• Exercise requirements: Examine each line of the data. Copy the line if it includes the word "layer".

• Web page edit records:
* * * * * * * * *

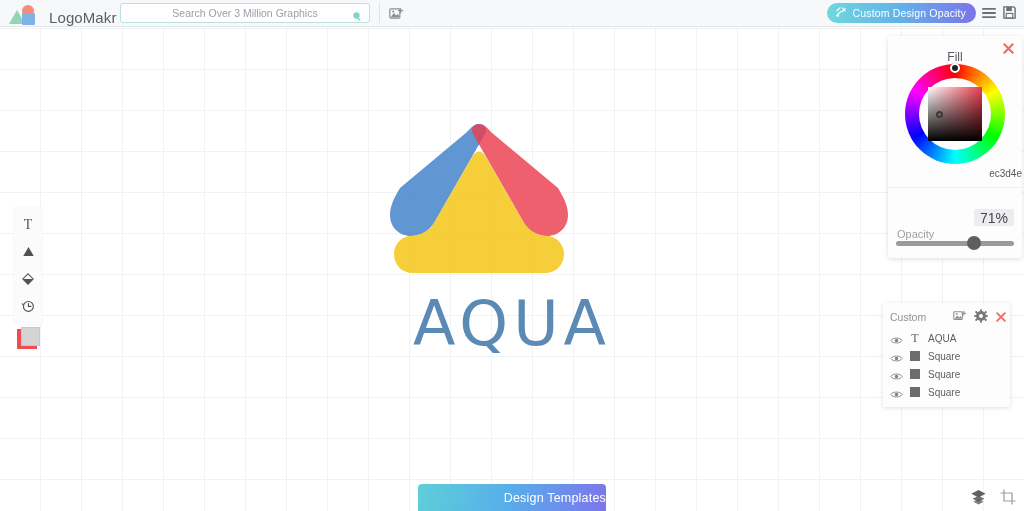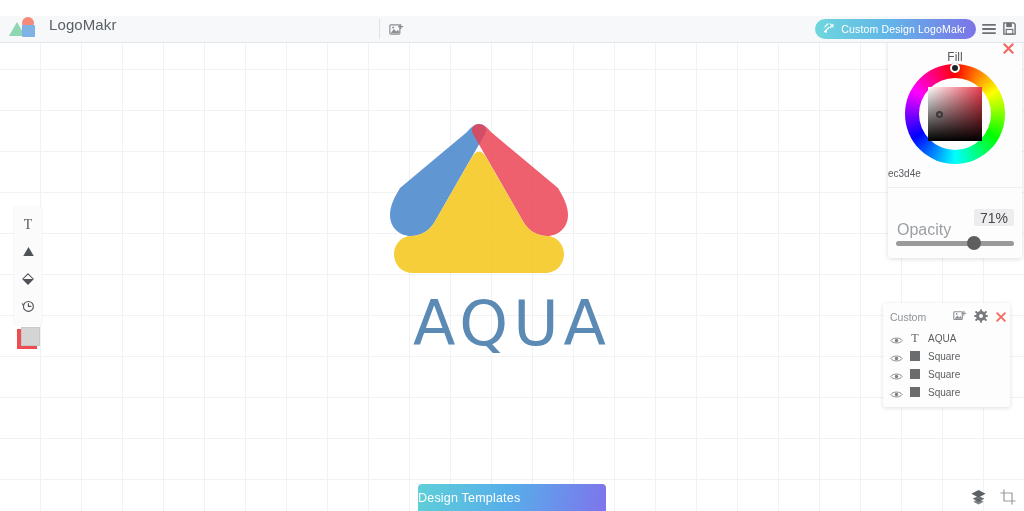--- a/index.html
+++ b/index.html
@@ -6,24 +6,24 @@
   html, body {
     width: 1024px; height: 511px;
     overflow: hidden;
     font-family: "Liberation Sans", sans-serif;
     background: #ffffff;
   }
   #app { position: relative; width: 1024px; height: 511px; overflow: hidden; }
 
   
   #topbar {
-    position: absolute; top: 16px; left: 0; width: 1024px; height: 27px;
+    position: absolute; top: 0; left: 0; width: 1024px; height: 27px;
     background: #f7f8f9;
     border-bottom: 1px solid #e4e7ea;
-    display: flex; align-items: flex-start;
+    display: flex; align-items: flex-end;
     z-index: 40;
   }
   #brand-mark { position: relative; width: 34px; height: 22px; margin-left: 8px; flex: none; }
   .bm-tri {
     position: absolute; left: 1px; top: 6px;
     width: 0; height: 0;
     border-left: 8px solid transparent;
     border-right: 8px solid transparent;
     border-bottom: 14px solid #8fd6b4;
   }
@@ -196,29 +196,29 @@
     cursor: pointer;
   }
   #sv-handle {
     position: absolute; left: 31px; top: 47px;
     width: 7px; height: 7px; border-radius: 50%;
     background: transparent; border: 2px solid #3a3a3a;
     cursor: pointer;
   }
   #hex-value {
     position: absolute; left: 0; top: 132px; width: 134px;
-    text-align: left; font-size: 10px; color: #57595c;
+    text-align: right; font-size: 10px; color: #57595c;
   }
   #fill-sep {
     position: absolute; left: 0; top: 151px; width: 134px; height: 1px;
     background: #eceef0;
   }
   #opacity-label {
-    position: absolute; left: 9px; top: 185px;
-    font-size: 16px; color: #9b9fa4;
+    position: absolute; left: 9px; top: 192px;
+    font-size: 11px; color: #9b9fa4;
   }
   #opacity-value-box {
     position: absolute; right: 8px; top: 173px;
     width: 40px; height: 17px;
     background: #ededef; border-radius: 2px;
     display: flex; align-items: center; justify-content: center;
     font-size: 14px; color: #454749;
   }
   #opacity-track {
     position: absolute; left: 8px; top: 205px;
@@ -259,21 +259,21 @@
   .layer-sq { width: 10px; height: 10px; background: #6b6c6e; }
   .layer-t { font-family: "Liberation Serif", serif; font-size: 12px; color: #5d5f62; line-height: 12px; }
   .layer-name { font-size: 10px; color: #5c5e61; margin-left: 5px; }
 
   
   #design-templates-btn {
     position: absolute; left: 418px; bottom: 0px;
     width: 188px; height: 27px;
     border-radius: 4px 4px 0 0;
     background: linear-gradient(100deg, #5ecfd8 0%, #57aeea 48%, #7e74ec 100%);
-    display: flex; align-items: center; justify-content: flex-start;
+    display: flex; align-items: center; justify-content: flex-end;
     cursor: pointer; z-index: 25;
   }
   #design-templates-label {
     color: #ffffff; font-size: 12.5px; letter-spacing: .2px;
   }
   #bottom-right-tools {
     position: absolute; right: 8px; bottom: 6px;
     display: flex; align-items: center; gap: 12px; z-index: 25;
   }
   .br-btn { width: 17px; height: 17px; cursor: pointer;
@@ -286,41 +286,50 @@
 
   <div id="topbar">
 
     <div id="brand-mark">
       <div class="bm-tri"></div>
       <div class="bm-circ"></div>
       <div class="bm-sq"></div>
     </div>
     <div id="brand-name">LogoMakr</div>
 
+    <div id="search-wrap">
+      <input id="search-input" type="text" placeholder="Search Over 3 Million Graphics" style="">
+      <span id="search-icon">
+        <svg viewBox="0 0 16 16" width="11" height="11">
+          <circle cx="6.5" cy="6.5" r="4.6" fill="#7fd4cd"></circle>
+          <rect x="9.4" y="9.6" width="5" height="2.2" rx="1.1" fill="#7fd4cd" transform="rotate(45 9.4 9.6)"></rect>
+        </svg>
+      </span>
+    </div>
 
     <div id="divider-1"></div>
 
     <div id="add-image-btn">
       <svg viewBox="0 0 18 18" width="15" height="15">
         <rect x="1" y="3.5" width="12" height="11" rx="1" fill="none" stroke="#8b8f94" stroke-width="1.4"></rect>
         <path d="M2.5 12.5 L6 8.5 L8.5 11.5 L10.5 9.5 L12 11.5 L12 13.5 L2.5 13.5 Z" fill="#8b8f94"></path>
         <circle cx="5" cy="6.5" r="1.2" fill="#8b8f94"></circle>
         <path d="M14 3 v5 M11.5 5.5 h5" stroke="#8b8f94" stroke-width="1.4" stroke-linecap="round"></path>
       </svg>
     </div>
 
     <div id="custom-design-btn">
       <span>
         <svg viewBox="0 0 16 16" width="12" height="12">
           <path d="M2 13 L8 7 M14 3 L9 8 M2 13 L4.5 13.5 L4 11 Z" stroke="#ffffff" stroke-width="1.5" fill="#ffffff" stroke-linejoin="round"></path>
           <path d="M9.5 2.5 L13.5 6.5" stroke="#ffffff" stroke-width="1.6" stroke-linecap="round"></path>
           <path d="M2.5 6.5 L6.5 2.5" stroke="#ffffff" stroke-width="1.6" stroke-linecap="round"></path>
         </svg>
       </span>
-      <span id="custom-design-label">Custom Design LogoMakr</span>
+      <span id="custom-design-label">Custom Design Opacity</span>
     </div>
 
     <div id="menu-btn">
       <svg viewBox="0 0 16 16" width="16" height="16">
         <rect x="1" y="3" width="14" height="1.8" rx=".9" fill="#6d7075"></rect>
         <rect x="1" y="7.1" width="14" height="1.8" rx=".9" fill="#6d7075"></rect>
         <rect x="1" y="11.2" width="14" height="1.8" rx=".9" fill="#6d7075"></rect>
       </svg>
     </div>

* * * * * * * * *

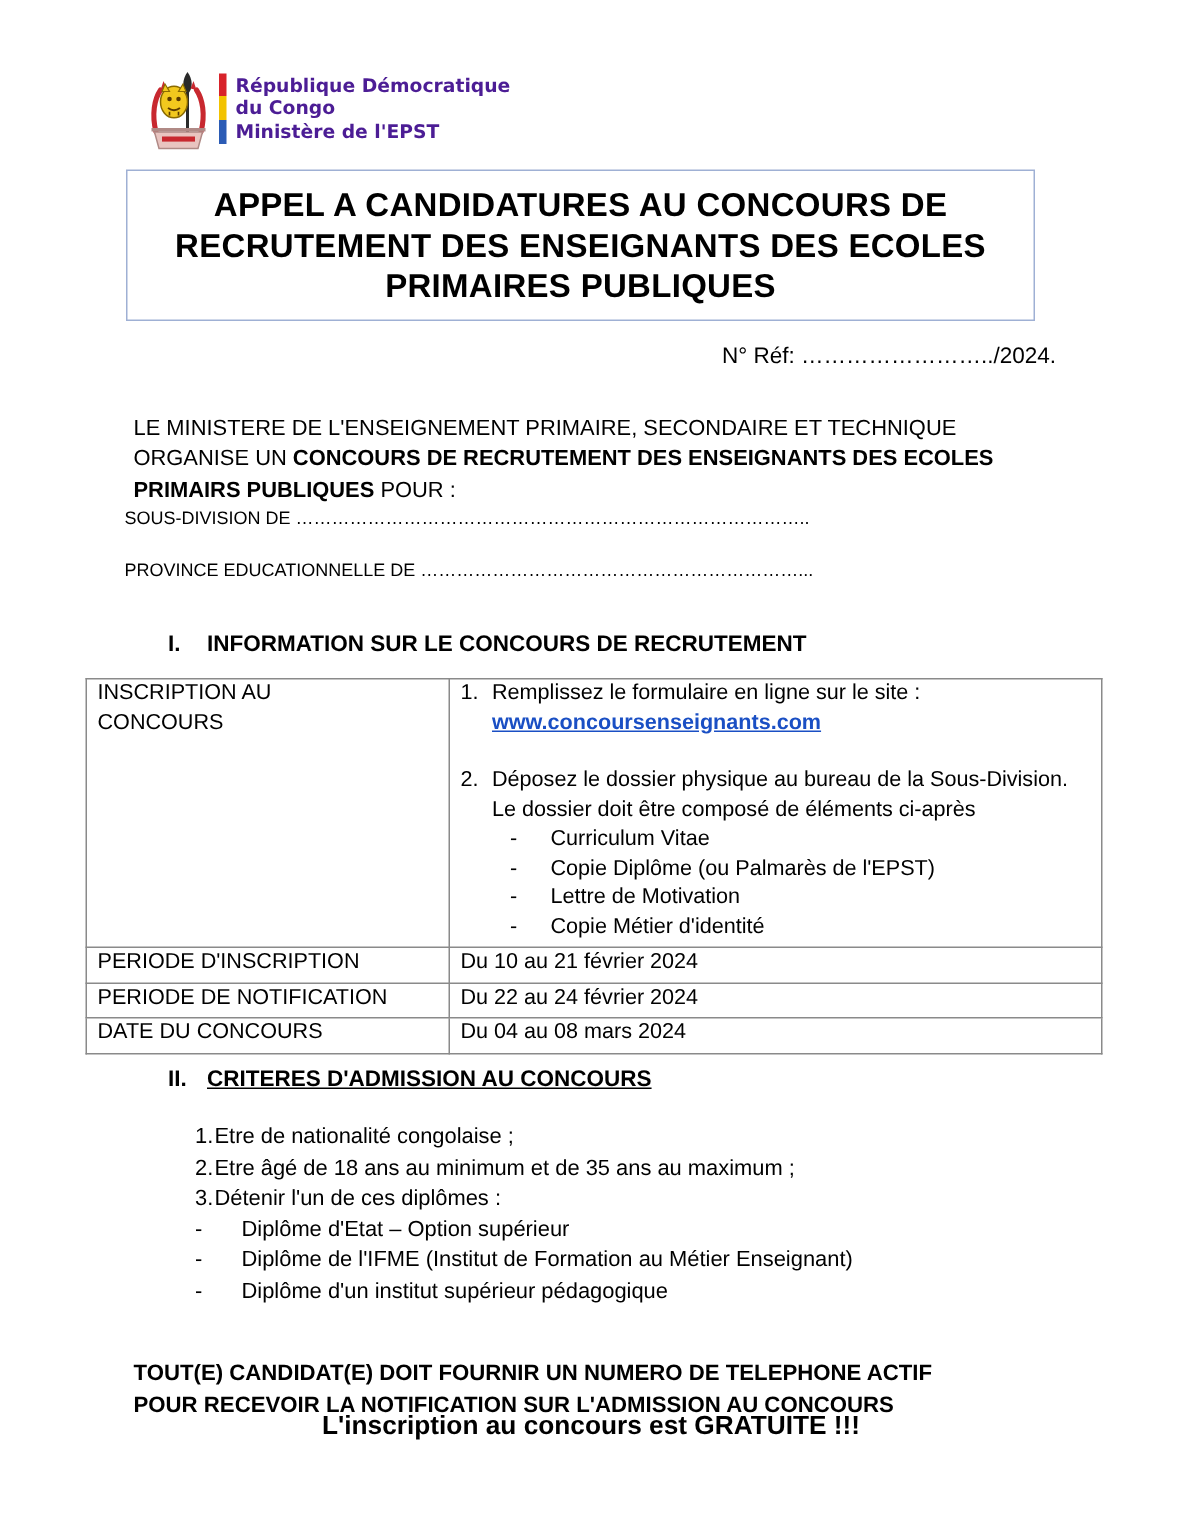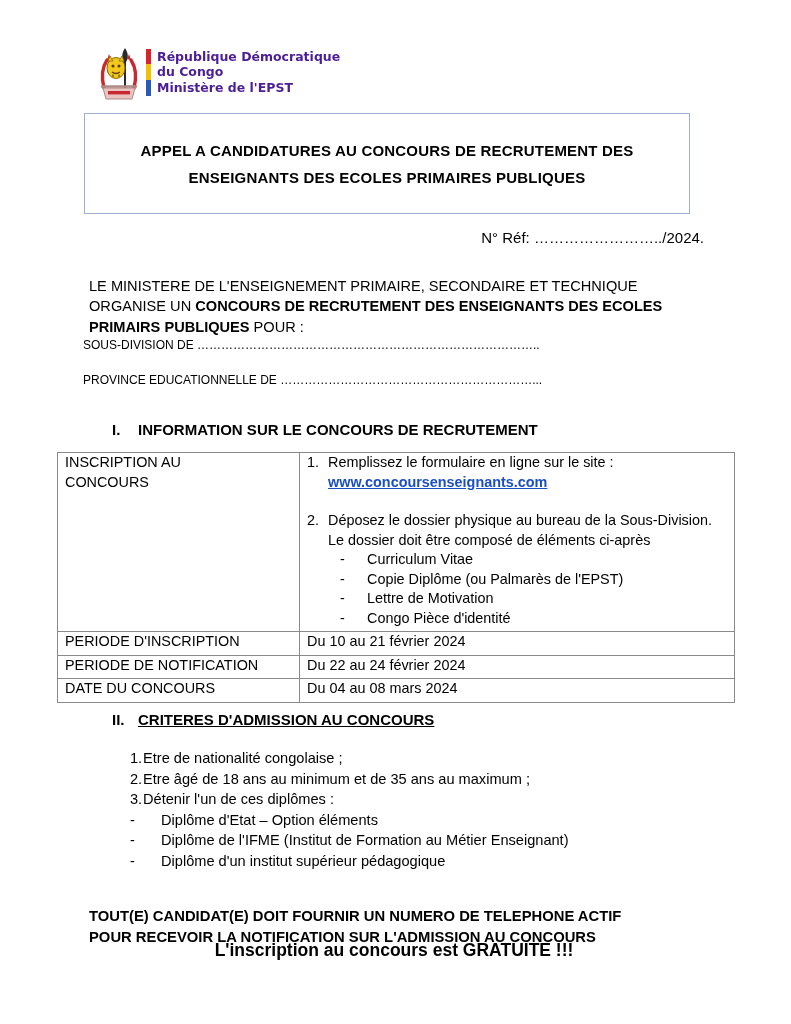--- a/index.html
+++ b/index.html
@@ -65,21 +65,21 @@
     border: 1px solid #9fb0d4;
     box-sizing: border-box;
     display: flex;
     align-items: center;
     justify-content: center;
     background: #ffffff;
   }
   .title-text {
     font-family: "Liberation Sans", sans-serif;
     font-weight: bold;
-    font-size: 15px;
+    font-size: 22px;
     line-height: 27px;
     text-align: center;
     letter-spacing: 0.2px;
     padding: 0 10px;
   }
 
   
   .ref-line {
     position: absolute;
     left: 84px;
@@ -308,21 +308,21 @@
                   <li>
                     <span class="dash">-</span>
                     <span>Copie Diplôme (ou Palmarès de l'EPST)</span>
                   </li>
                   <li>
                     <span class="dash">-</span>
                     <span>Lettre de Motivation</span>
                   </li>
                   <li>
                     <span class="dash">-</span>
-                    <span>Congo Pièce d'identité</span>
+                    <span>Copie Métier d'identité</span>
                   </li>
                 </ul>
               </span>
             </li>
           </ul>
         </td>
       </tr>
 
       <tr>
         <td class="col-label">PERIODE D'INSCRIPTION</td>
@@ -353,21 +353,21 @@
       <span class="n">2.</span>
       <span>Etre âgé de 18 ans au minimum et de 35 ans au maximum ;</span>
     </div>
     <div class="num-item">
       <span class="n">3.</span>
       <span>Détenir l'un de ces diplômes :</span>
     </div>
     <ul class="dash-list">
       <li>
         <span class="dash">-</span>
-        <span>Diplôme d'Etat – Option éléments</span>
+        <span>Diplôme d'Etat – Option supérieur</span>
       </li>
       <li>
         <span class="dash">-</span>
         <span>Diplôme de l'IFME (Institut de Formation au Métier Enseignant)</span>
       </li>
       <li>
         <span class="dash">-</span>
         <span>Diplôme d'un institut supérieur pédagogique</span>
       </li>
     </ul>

* * * * * * * * *

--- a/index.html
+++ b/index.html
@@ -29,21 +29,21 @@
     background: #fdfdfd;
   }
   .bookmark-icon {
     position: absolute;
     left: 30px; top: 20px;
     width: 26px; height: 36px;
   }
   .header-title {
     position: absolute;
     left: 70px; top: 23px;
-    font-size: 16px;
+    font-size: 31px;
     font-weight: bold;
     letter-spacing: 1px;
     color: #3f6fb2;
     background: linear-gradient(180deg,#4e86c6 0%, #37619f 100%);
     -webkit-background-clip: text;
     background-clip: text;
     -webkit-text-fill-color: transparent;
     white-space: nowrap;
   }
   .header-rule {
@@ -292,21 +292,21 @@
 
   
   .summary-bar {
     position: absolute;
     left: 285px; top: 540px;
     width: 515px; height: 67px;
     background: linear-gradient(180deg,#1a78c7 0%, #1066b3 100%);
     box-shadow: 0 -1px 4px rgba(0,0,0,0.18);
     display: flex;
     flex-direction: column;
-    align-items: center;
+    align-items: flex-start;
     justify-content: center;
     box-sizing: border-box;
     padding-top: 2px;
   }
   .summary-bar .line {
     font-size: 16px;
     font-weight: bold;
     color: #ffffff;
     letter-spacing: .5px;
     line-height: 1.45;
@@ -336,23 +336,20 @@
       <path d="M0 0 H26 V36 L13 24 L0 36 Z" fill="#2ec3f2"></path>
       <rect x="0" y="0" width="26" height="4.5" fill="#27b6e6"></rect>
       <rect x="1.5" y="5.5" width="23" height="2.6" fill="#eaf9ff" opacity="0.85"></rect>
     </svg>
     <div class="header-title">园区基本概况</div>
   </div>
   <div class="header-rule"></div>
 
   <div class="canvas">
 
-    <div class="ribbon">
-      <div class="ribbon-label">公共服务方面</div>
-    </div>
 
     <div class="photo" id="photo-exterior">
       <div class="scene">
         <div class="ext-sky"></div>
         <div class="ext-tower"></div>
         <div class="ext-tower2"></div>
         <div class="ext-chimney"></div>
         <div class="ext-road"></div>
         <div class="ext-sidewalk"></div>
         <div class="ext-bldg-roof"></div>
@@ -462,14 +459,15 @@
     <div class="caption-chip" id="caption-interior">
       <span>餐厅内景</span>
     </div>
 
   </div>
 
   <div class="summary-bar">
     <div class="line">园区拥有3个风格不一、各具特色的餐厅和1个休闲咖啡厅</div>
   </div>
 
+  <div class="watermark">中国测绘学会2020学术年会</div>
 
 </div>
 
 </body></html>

* * * * * * * * *

• Solution for this exercise:
   .layer-sq { width: 10px; height: 10px; background: #6b6c6e; }
   .layer-t { font-family: "Liberation Serif", serif; font-size: 12px; color: #5d5f62; line-height: 12px; }
   .layer-name { font-size: 10px; color: #5c5e61; margin-left: 5px; }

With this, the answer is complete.